§ **Problem requirements**:
Return all lines below containing the word "number".

§ **Extracted data**:
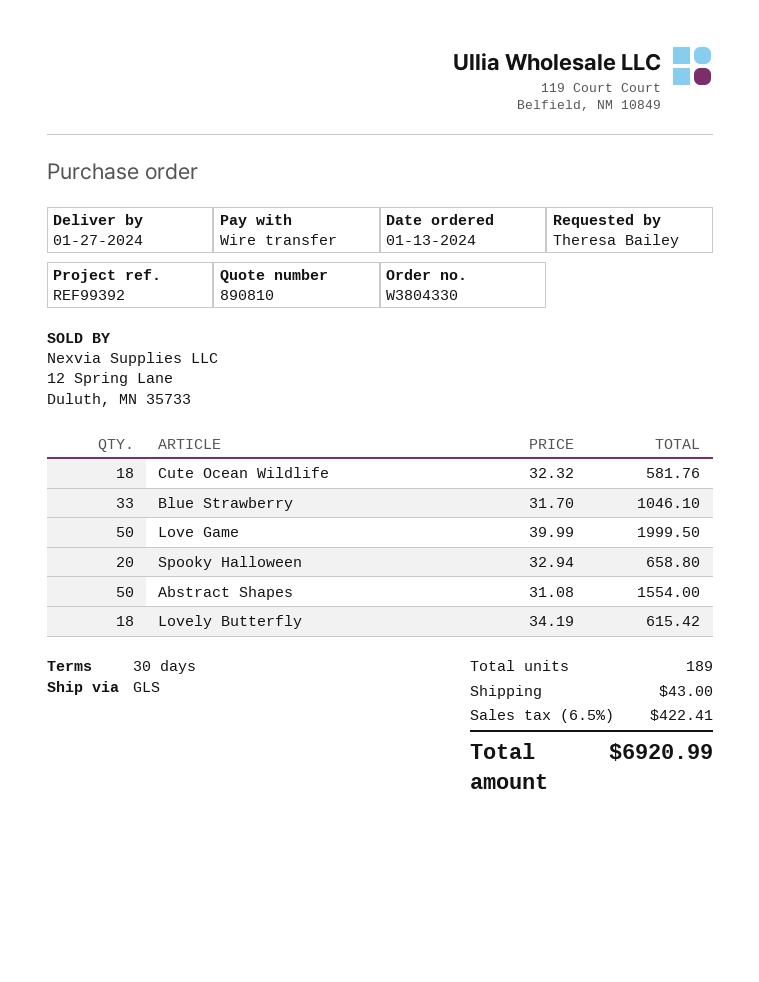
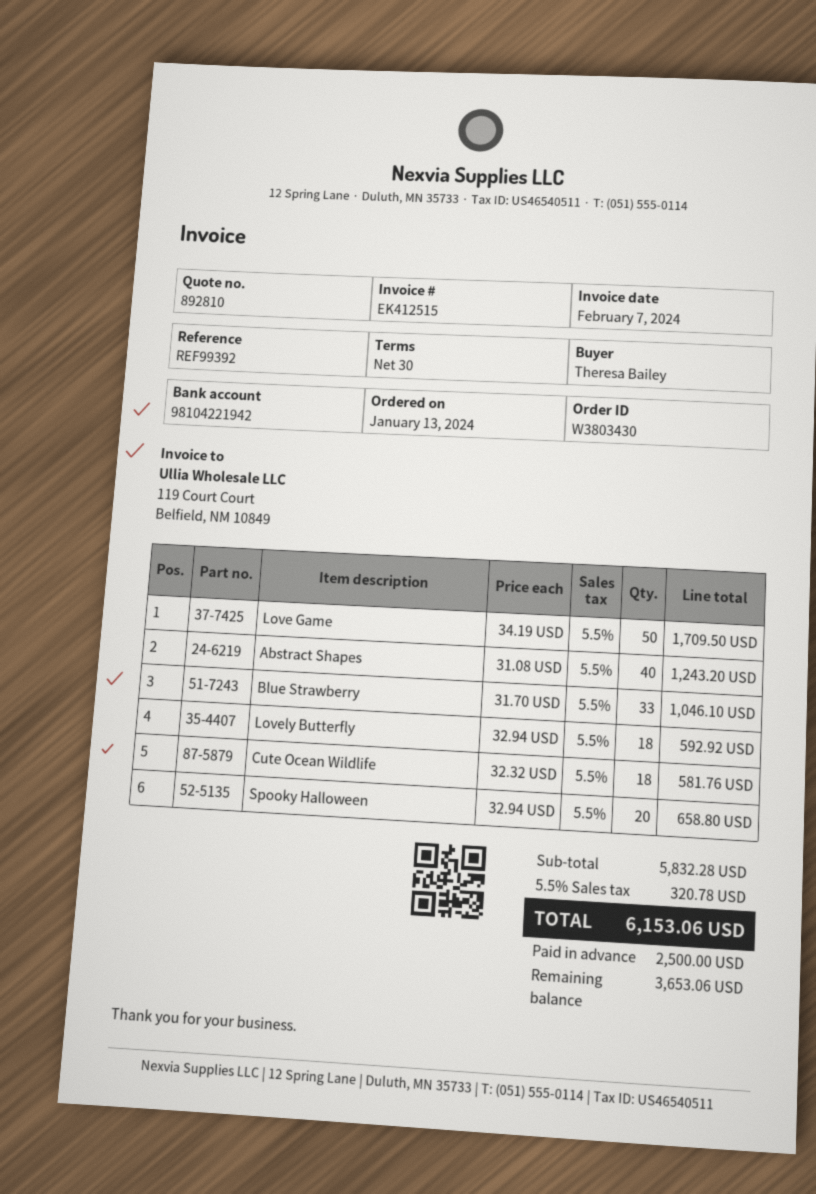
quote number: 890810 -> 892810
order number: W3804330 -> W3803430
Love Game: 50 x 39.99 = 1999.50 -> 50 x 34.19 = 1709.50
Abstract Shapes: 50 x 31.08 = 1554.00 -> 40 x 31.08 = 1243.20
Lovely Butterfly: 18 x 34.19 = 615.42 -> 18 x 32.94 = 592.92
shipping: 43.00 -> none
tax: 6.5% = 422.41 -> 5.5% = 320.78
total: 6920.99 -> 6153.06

* * *

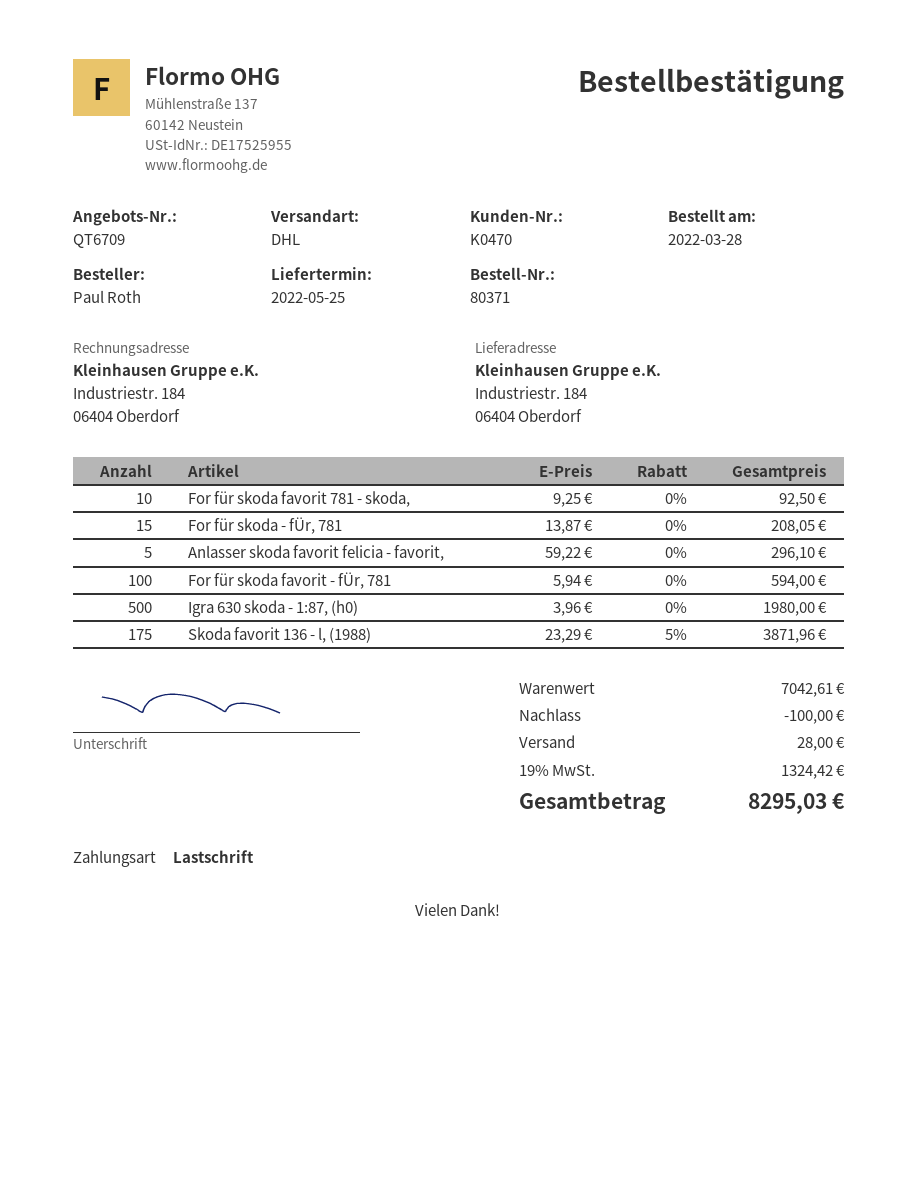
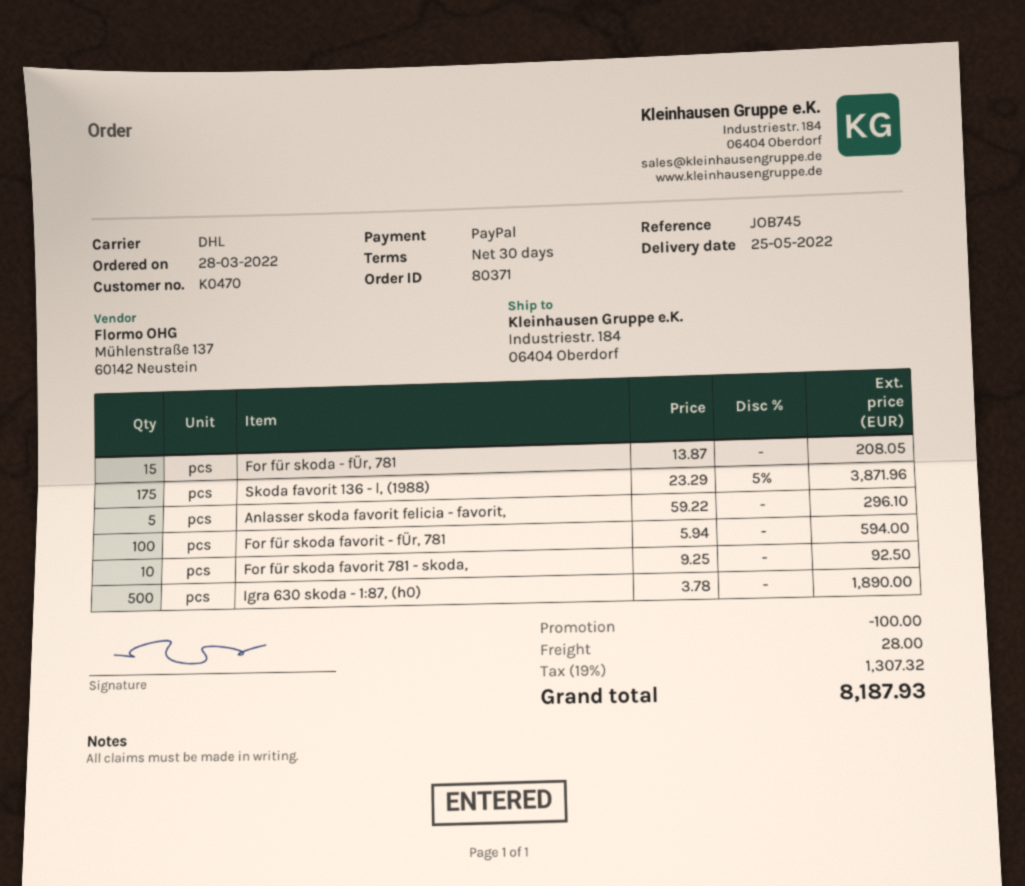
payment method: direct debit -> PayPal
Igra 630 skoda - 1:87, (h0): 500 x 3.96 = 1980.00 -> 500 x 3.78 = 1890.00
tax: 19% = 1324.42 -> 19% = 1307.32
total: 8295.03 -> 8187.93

§ **Task output**:
quote number: 890810 -> 892810
order number: W3804330 -> W3803430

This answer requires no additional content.